When they found themselves across the street from the Palace Hotel, Leah could go no further. She collapsed on the front steps of a large building that was mostly intact. “Grandma,” she sobbed.
Nibs rubbed his beard, not sure what to do. Where was he to take her? Her Grandma was gone, as was her home. She had no other kin that he could sense. She was exhausted and just about at her wits’ end.
Nibs reached into his coat pocket and took out a teacup, followed by her teapot, whole again. The tea wasn’t hot, but he hadn’t the time or the inclination. She sipped, wiping her tears with the back of her wine-stained hand, wide-eyed at the porcelain pot, as if it were the one of the seven wonders of the world.
Nibs spotted amongst the calamity and chaos the miracle needed. “Sing little bird,” he whispered. “Sing.”
“Sing?” She looked up with small eyes.
“Yes, your heart needs lightness. Sing to your grandma, as she rises to the heavens.”
Across the street, a well-heeled man stood apart in the crowd. “Mario, come quick,” he yelled back through the doors of the Palace Hotel. “This man, he wants to take my luggage.” There were a half dozen large trunks stacked on the sidewalk, and no one to cater to his inconvenience. He turned to a passing soldier.
“Please, help me, this man is a thief. I am Enrico Caruso, and I sang in Carmen last night.” The soldier recognized him, chasing the thief away. Mario, his valet, appeared, dragging another large trunk out of the hotel.
Caruso turned slowly, following the sound of a child singing through the dust and smoke, the stampede of frightened people with their life’s possessions in tow. A sweetness rising above the clamour.
Per me pari sono
Questa o quella
A quant’altre d’intorno mi vedo...
Caruso heard this child’s voice sing as sweetly as he had ever heard Questo o quella sung. Then he saw her, a little waif of a girl, still in her nightgown, stained in purple and soot, from her head to her filthy bare feet.
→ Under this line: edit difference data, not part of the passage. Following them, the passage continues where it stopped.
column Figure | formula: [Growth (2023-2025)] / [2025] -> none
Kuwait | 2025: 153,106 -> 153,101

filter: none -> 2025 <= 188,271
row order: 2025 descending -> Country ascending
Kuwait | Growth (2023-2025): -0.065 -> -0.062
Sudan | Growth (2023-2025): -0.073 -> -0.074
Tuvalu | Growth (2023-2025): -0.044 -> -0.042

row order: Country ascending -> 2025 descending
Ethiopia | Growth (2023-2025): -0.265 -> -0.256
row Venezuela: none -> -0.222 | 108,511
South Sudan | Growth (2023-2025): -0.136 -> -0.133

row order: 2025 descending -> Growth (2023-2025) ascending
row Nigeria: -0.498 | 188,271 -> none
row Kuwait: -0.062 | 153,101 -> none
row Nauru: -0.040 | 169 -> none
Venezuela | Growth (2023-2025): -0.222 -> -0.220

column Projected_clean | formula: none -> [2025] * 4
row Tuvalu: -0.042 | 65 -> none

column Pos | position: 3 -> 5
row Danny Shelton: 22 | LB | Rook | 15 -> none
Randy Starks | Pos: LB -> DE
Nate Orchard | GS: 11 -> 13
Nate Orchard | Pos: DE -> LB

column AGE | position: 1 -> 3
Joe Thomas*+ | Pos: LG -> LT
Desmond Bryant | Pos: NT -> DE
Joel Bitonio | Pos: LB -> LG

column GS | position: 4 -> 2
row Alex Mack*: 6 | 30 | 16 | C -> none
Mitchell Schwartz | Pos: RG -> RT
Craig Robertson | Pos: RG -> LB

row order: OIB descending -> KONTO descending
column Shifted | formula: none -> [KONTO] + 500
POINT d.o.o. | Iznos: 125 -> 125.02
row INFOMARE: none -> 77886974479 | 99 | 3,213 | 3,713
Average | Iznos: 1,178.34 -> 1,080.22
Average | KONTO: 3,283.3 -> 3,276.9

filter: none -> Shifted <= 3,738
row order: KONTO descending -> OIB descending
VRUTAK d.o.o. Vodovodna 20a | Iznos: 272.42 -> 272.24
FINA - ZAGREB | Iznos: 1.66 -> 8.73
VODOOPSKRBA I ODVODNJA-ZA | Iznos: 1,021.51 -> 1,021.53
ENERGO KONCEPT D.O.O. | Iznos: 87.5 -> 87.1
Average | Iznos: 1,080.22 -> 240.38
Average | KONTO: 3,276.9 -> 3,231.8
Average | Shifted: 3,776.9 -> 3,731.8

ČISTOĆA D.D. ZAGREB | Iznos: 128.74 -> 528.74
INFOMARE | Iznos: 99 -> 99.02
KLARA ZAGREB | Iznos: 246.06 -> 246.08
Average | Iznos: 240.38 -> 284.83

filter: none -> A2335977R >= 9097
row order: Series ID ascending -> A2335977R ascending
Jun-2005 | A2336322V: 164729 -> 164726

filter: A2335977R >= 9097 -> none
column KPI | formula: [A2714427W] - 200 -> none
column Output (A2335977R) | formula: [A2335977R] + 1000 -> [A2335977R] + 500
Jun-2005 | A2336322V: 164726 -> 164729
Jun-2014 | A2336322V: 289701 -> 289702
She sat alone, with a teapot, and a cup in hand, looking straight across the street at him.
Aghast, the crowd momentarily parted, as Enrico Caruso answered this child’s song with his own rich voice, both manly and powerful, sweet and lyrical.
Del mio core l’impero non cedo
Meglio ad una che ad altre beltà...
He reached her, as their voices came together, a mighty giant and a fragile little song bird.
La costoro avvenenza è qual dono
Di que il fato ne infiora la vita...
When he knelt down beside her Leah closed her eyes, the last note parting her lips as the Great Caruso took her tiny teacup from her hand.
* * *
“My God,” I stammered, my eyes flying open, as Nibs welcomed me back to my own kitchen. “My God! That... that really happened. I was there!”
I coughed, my throat still coated with the ash of a burning city, my eyes stinging and red. “Please, take me...”
“There is no going back,” Nibs said. “You experienced all this through Leah’s eyes. When the song was over she collapsed, too tired to go any further.”
I drank down the wine in one long gulp, the last drops dripping down my chin. “She didn’t...?”
“Die? Yes, but not that day.” He chuckled. “She died three days shy of her 91st birthday in Naples, Italy. The great Caruso could not let his little songbird molt in an orphanage; he arranged to take her home to Naples, where she was raised by a Nanny paid for by the great Caruso.”
My glass filled magically, as did Nibs’.
“Salute.”
I raised mine to his. “Salute, Mr. Nibs.”
Author’s notes:
Enrico Caruso recorded “Questa o Quello” from Verdi’s Rigoletto in 1904. It was his first U.S. Victory Records recording.
Two wineries controlled wine production in 1906: the California Wine Company and Swiss Colony. The California Wine Company took up an entire city block at the base of Rincon Hill, where the footprint of the Bay Bridge is today. It was totally destroyed in the earthquake, with millions of gallons of wine flowing into San Francisco Bay that day.